### WORK ORDER
Beginning at the line that contains "Alex | YearsPro: 4 -> 2", reproduce the entries below exactly, ending with the line that contains "Zai | Quota: 0.00 -> 1.80". Omit each picture.

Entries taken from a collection
*** Begin section ***

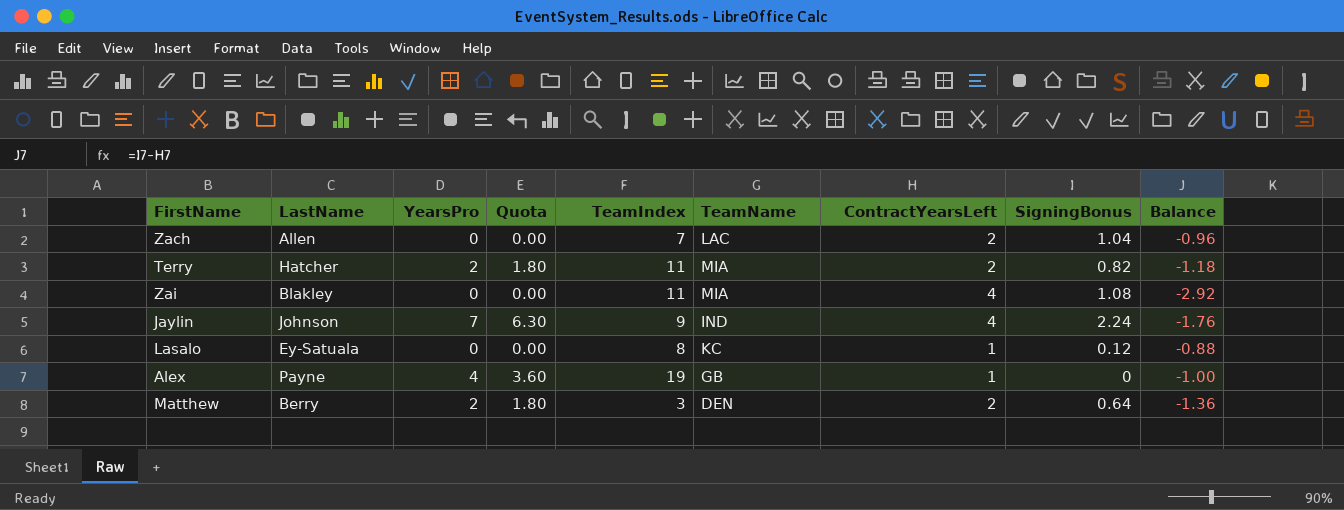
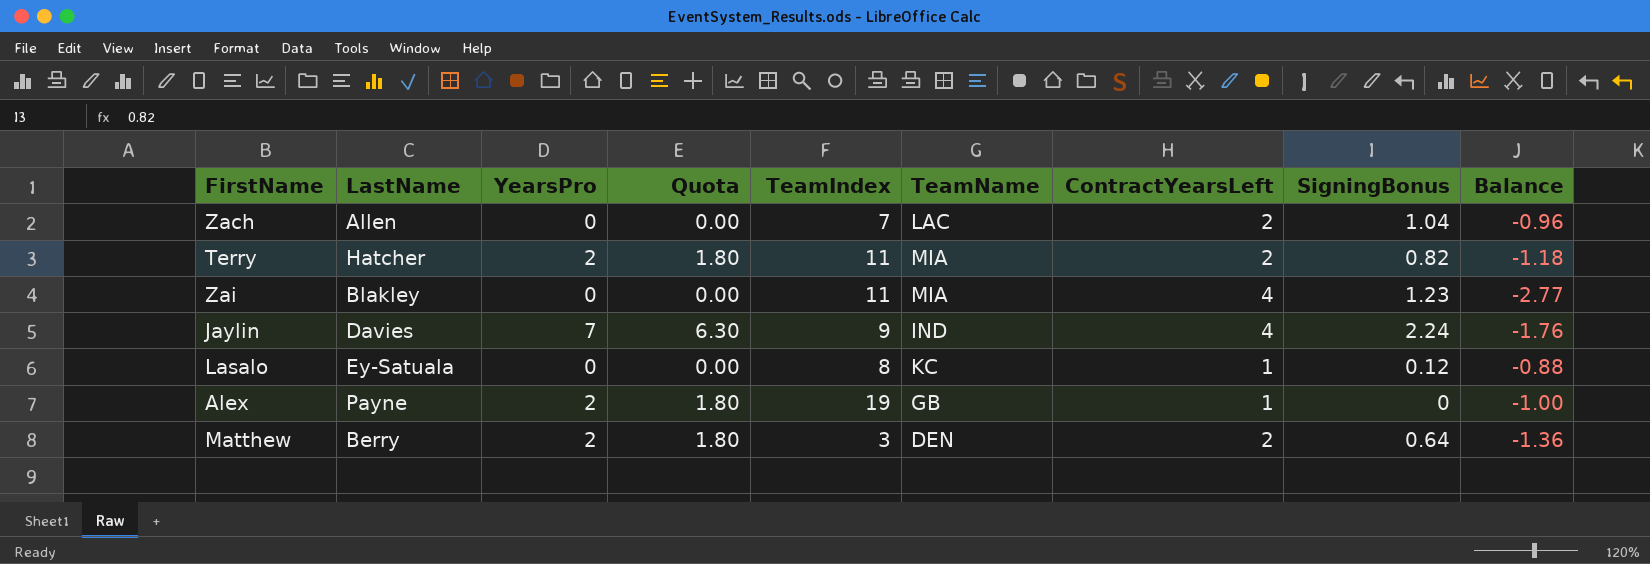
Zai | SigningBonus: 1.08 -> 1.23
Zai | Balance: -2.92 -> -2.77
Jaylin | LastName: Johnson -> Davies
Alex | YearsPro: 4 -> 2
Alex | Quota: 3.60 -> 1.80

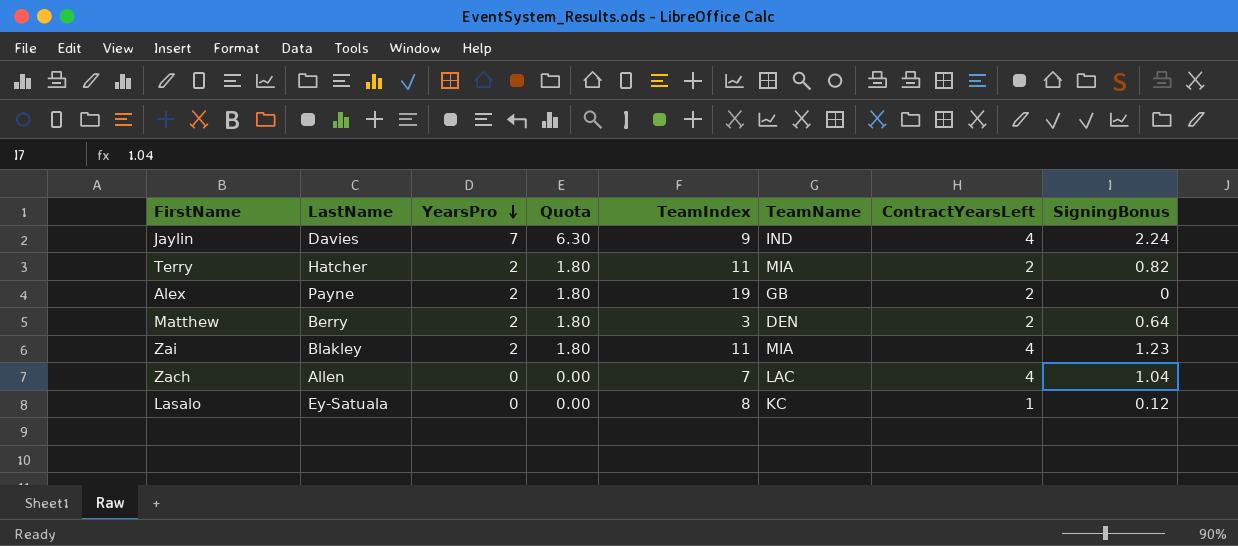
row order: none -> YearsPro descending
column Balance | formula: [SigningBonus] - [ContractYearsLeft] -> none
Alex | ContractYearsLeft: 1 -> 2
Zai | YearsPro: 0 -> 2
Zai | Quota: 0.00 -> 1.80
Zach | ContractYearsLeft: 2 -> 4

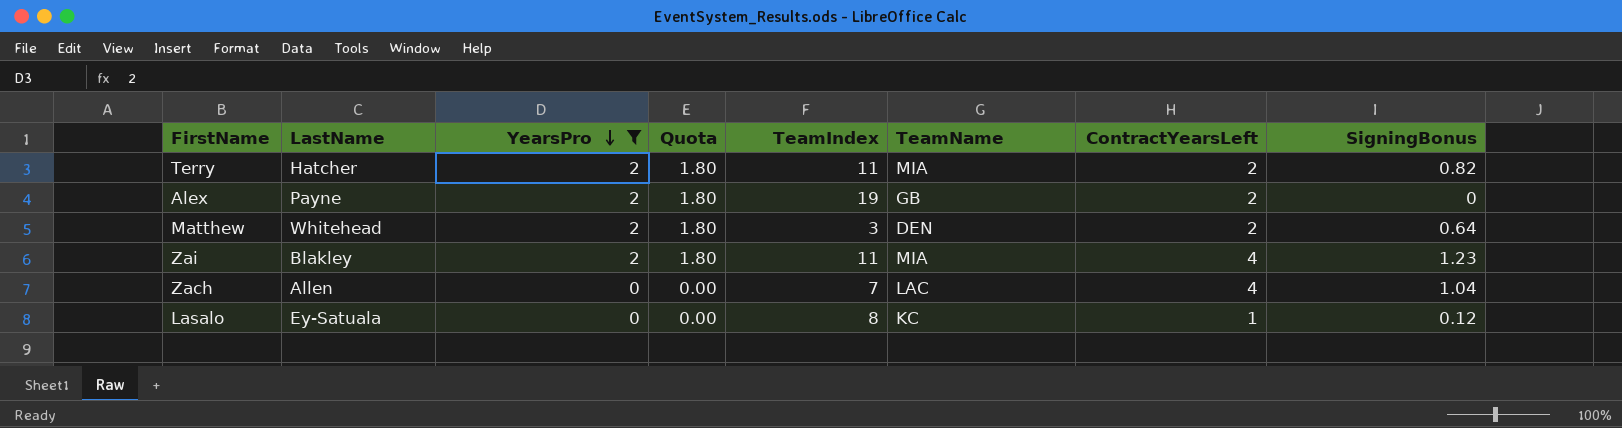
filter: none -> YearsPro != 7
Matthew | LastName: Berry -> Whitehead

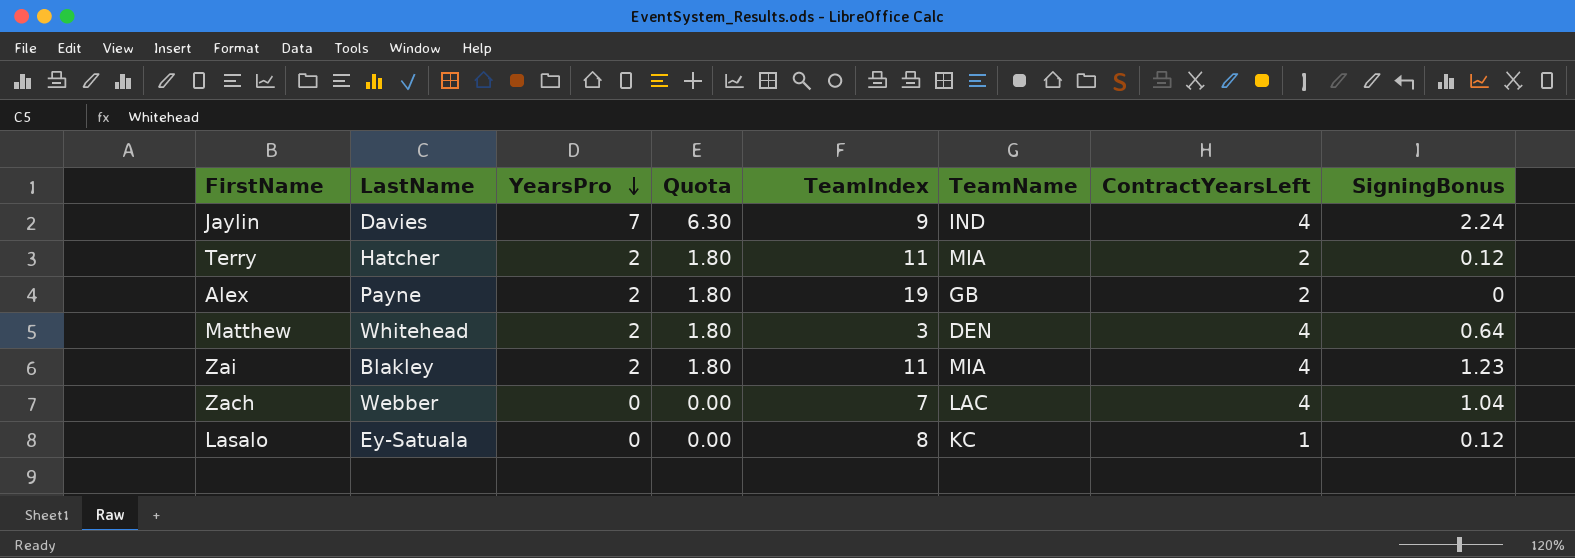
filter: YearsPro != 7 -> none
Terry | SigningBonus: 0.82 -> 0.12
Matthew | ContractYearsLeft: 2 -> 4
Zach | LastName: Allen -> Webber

*** End section ***
*** Begin section ***

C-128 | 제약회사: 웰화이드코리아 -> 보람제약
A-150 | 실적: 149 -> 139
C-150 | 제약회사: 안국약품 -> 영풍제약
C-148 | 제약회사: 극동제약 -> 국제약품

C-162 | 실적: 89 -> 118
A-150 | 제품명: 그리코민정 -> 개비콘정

*** End section ***

### ANSWER AREA
Alex | YearsPro: 4 -> 2
Alex | Quota: 3.60 -> 1.80

row order: none -> YearsPro descending
column Balance | formula: [SigningBonus] - [ContractYearsLeft] -> none
Alex | ContractYearsLeft: 1 -> 2
Zai | YearsPro: 0 -> 2
Zai | Quota: 0.00 -> 1.80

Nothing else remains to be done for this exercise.